## BRIEF
Show all the lines in the data below that include the word "formula".

## SOURCE RECORDS
%%

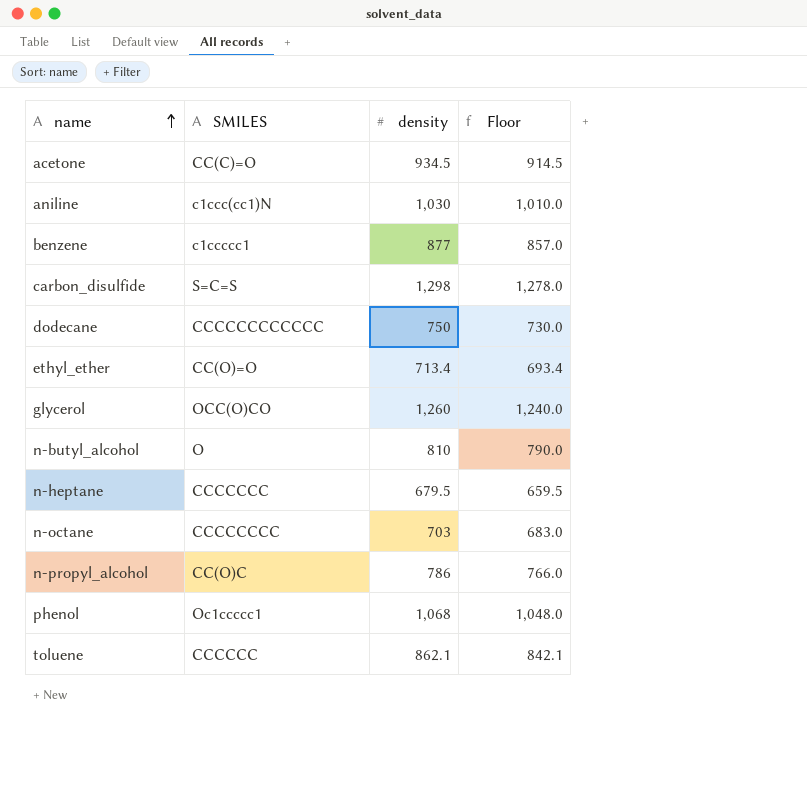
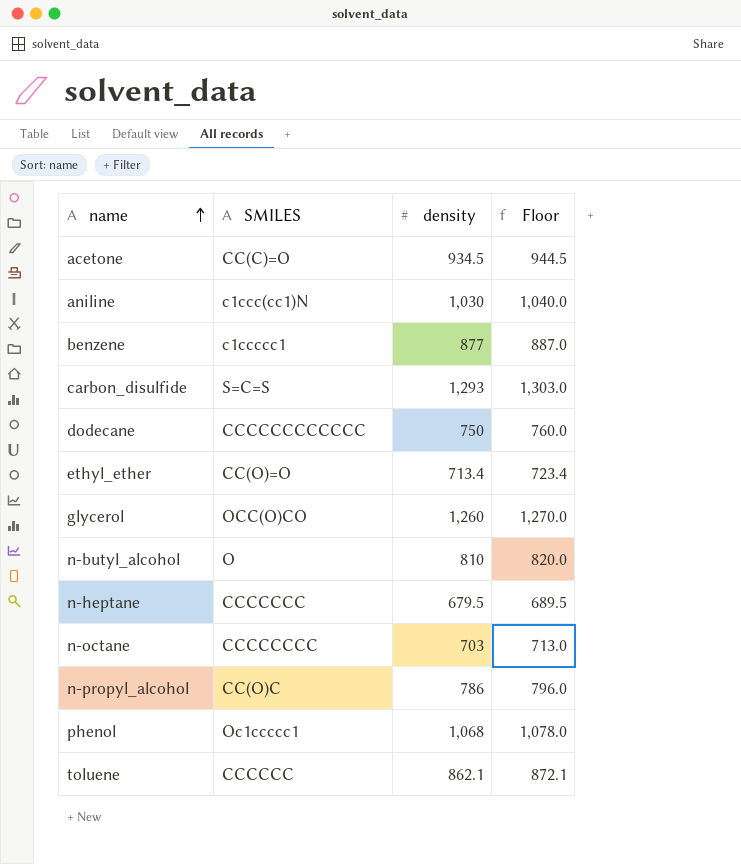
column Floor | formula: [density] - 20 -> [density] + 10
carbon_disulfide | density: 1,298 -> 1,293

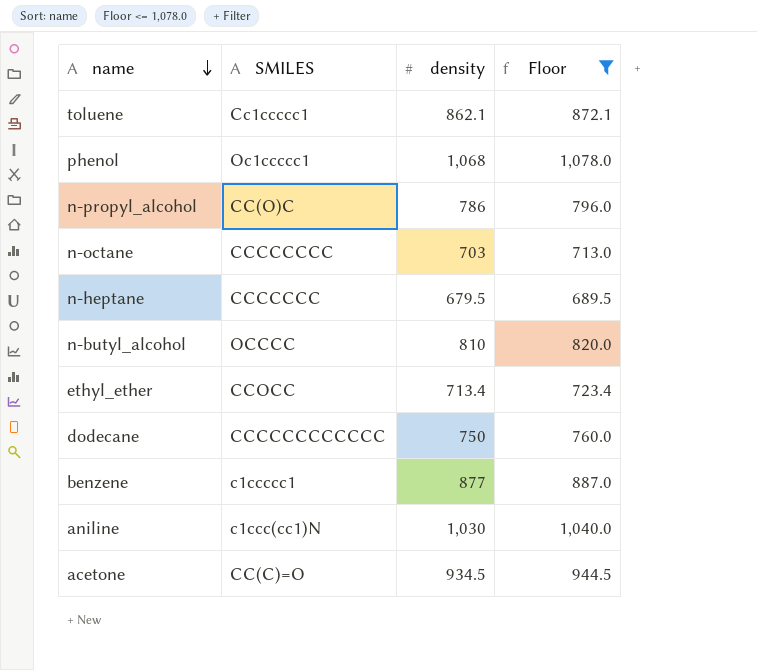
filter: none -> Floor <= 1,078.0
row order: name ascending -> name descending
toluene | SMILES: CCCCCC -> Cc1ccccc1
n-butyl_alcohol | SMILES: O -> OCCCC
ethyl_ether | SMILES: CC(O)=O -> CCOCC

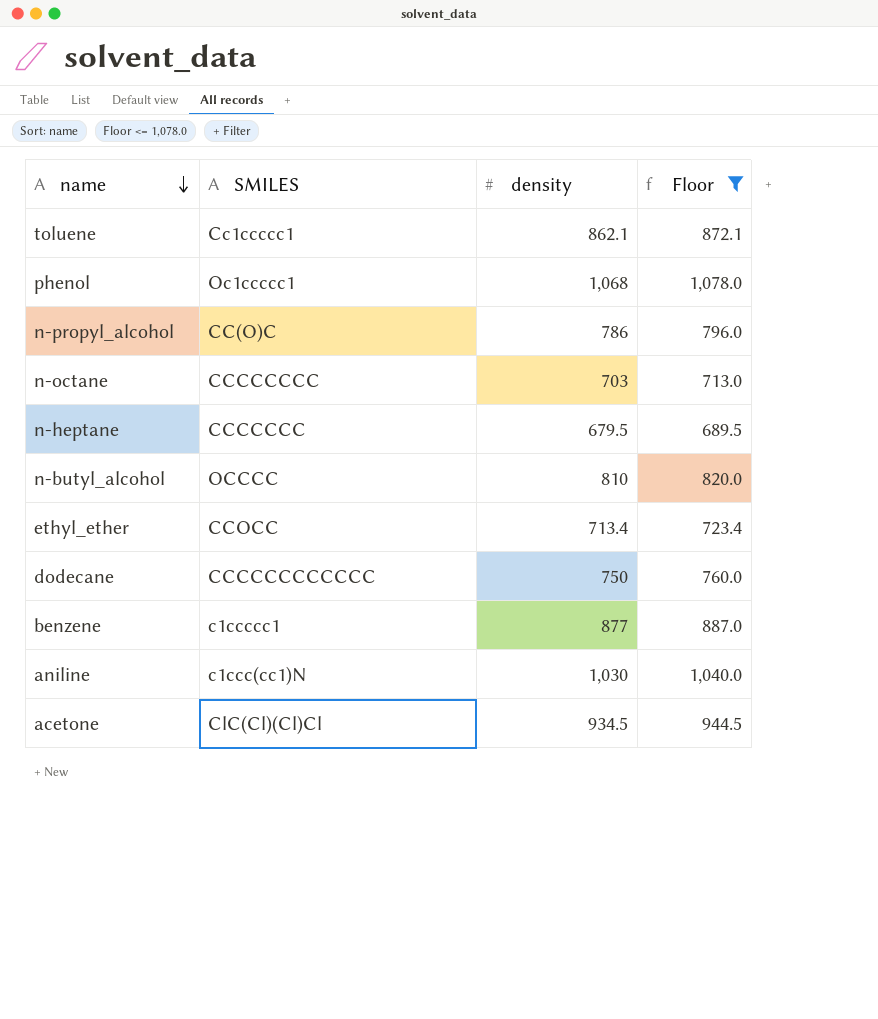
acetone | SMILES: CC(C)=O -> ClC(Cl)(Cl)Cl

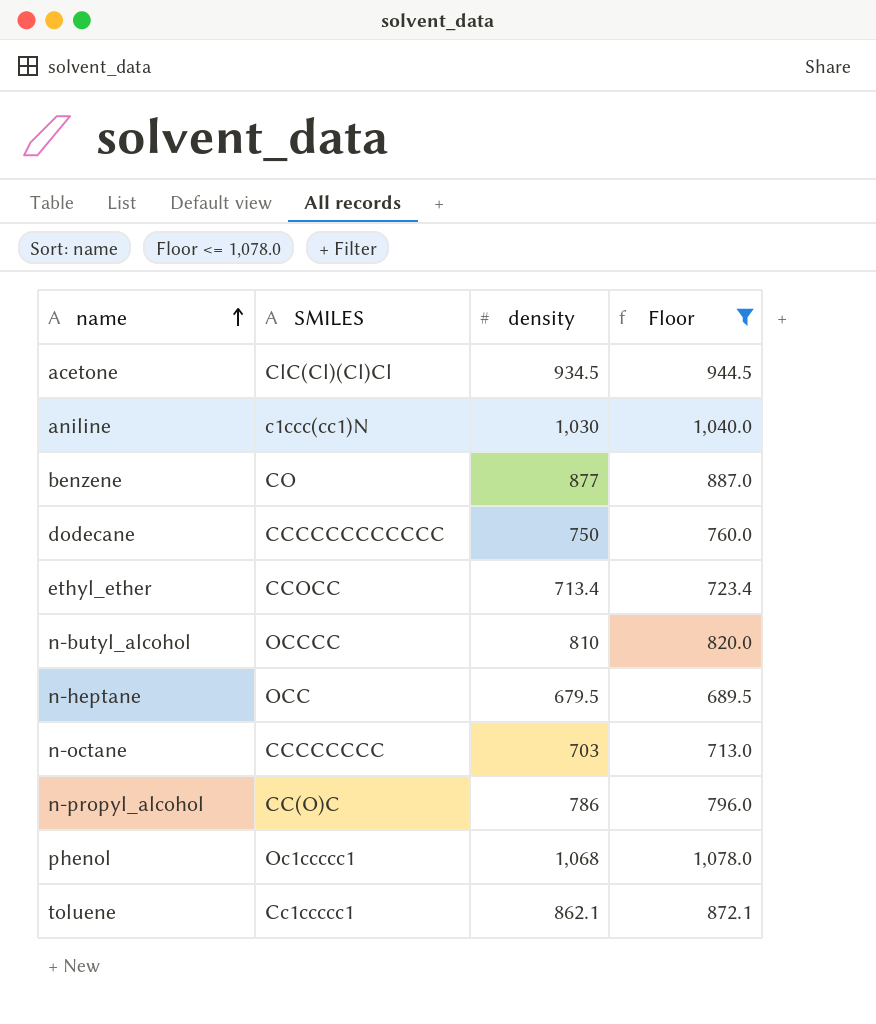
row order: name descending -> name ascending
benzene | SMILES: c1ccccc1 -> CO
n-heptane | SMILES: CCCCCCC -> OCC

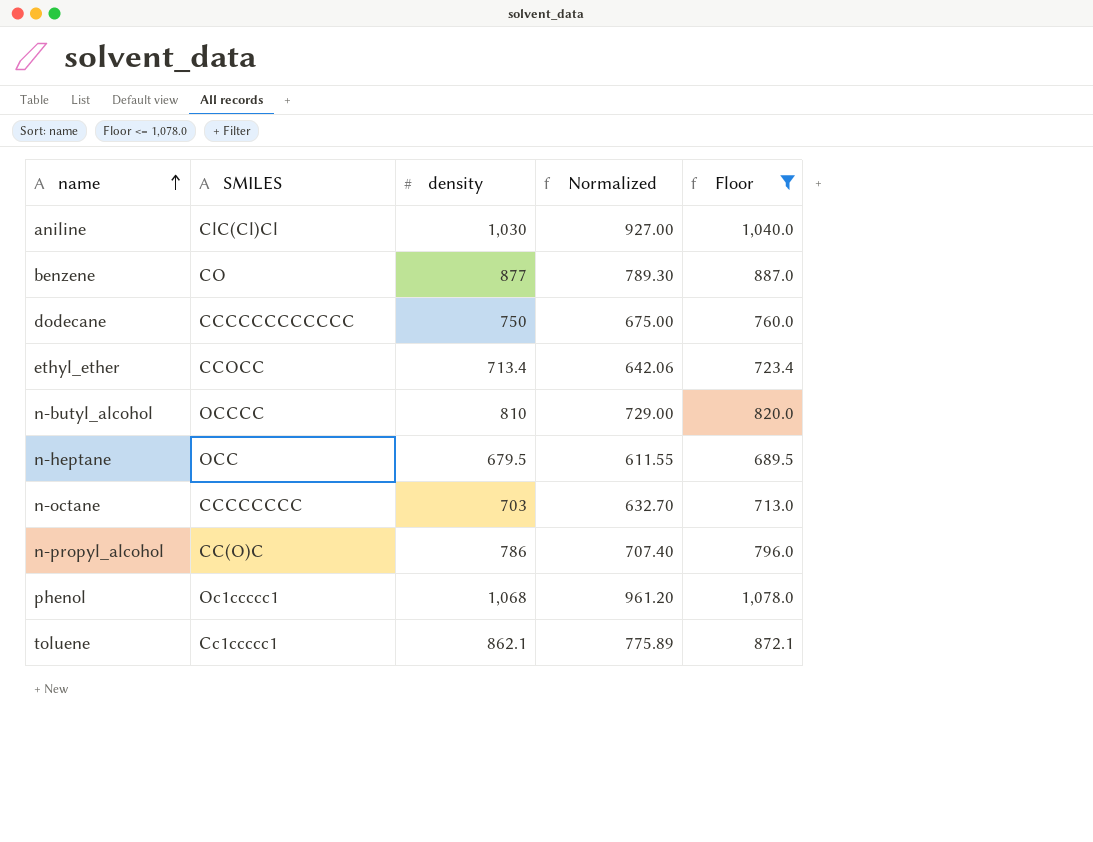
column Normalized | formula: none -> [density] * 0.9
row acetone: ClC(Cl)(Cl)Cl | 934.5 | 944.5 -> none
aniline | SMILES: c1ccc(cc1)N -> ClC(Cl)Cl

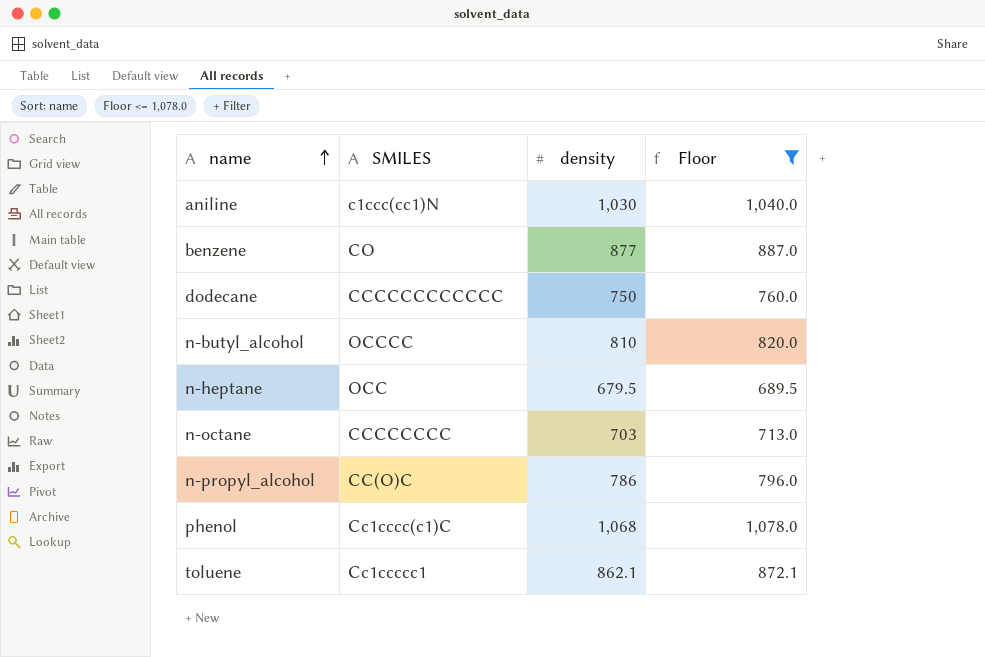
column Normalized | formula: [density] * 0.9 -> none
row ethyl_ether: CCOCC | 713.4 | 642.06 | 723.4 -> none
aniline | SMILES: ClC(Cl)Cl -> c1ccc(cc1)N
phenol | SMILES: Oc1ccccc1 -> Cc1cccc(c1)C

%%

## FINISHED EXERCISE
column Floor | formula: [density] - 20 -> [density] + 10
column Normalized | formula: none -> [density] * 0.9
column Normalized | formula: [density] * 0.9 -> none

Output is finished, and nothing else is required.